» **PROBLEM DESCRIPTION**: Set each entry down verbatim, omitting images.

Items listed in a dataset:
________________________

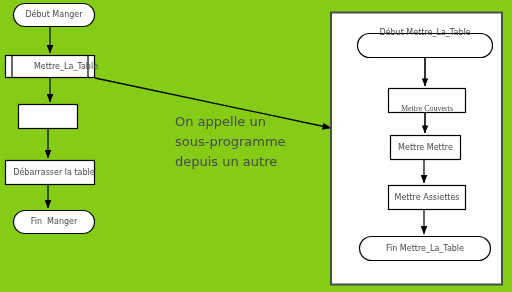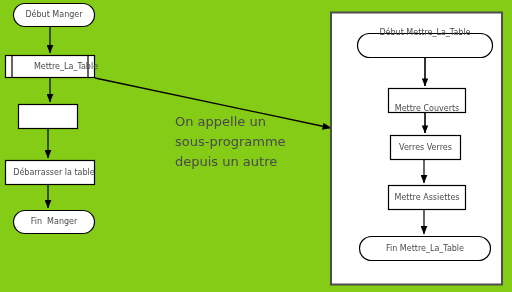"Mettre Couverts" div.node-label { font-family: none -> Liberation Serif, serif }
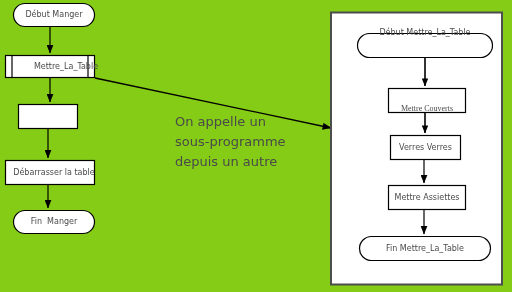"Verres Verres" div.node-label { text: Verres Verres -> Mettre Mettre }
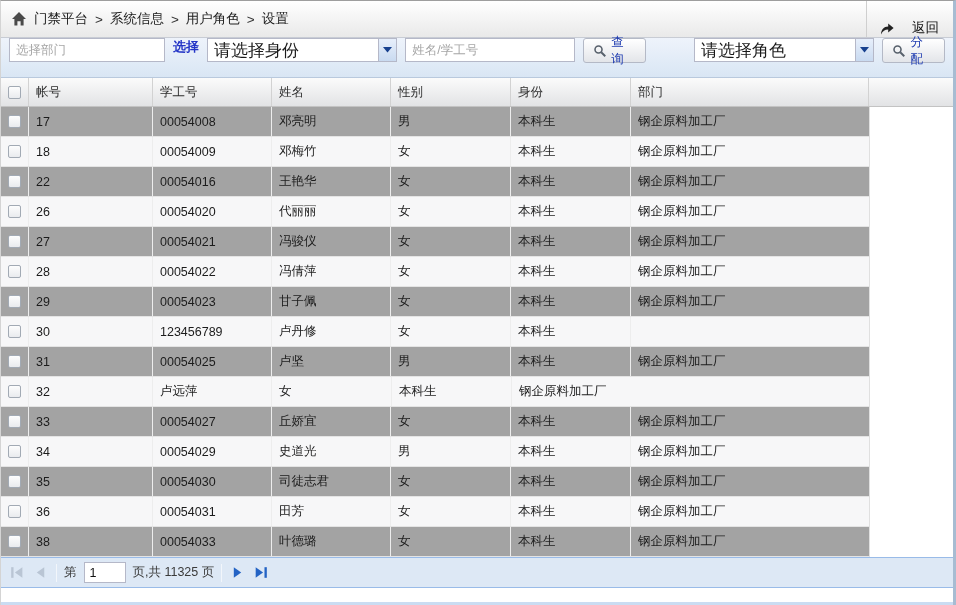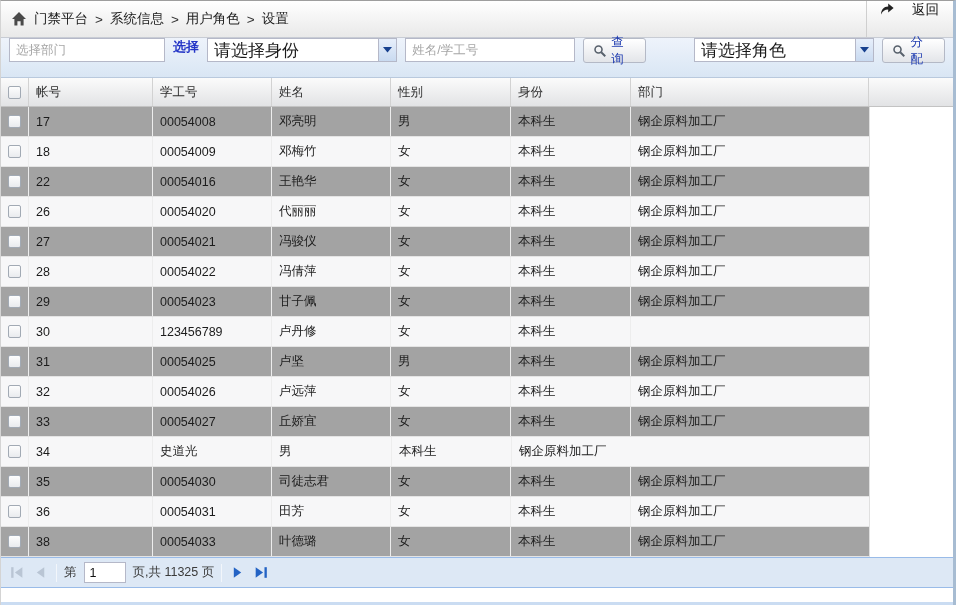"返回" .back-btn { align-items: flex-start -> flex-end }
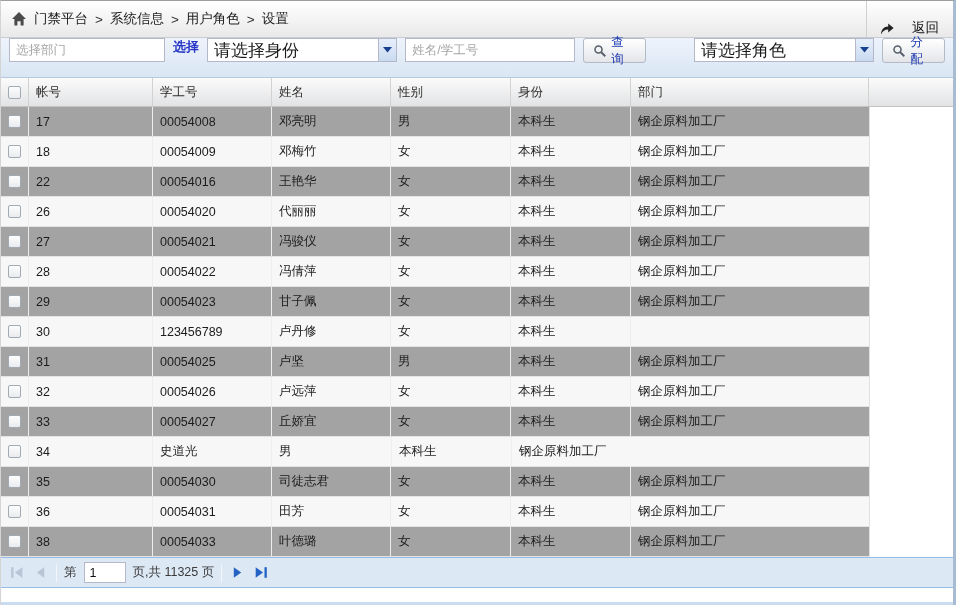"00054026" span.td { html: <span>00054026</span> -> none }
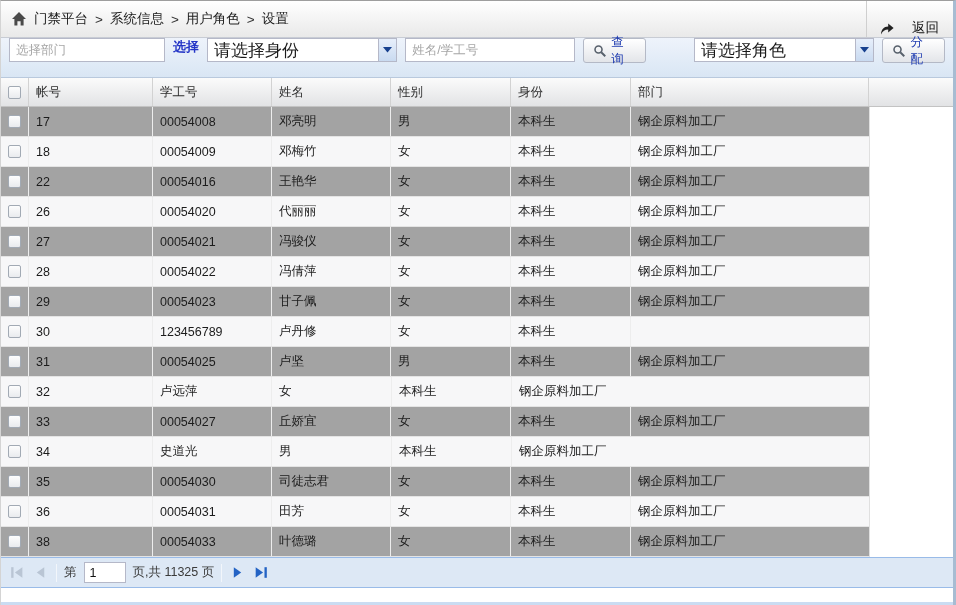"00054029" span.td { html: none -> <span>00054029</span> }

________________________

» **TASK SOLUTION**:
"Mettre Couverts" div.node-label { font-family: none -> Liberation Serif, serif }
"Verres Verres" div.node-label { text: Verres Verres -> Mettre Mettre }
"返回" .back-btn { align-items: flex-start -> flex-end }
"00054026" span.td { html: <span>00054026</span> -> none }
"00054029" span.td { html: none -> <span>00054029</span> }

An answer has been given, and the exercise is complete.